##### Exercise data #####

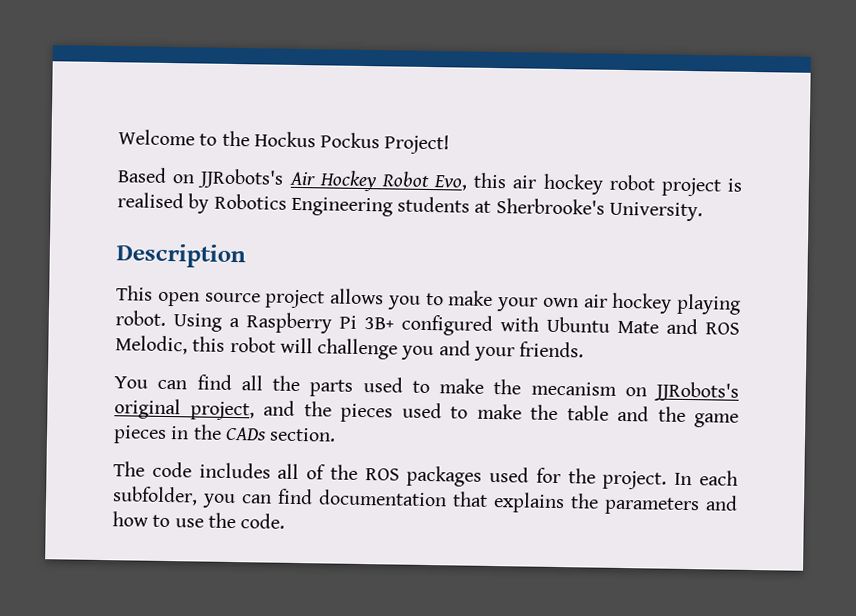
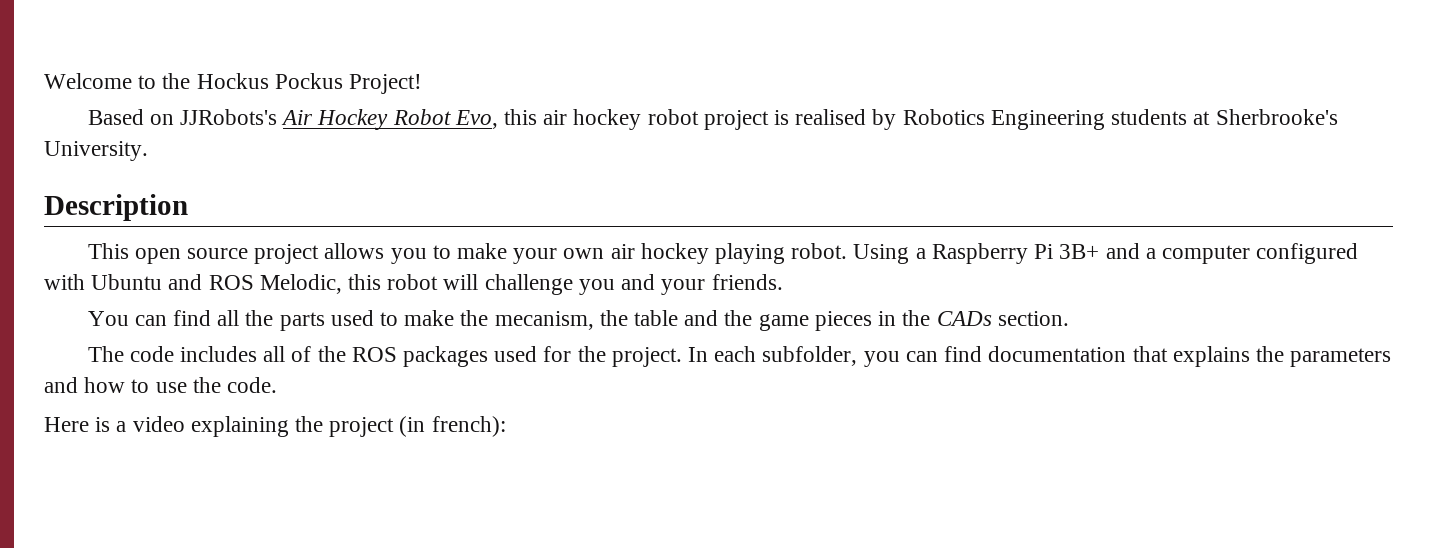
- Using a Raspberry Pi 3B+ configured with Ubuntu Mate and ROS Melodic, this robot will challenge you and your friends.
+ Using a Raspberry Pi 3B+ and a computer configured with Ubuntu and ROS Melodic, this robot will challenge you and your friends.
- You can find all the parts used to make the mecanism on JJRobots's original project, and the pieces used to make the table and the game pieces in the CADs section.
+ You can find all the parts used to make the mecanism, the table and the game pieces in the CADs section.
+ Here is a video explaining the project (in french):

#####
##### Exercise data #####

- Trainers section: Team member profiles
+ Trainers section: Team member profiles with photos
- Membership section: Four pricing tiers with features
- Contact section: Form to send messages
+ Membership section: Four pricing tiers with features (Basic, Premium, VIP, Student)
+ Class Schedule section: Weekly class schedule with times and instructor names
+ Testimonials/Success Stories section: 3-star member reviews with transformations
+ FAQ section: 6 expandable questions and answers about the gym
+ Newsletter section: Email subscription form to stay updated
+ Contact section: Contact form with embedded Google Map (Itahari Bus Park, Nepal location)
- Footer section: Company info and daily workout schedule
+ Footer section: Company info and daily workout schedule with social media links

#####

**What the task asks:** In the records above, find each line holding "Contact" and copy it.

**Written answer:**
- Contact section: Form to send messages
+ Contact section: Contact form with embedded Google Map (Itahari Bus Park, Nepal location)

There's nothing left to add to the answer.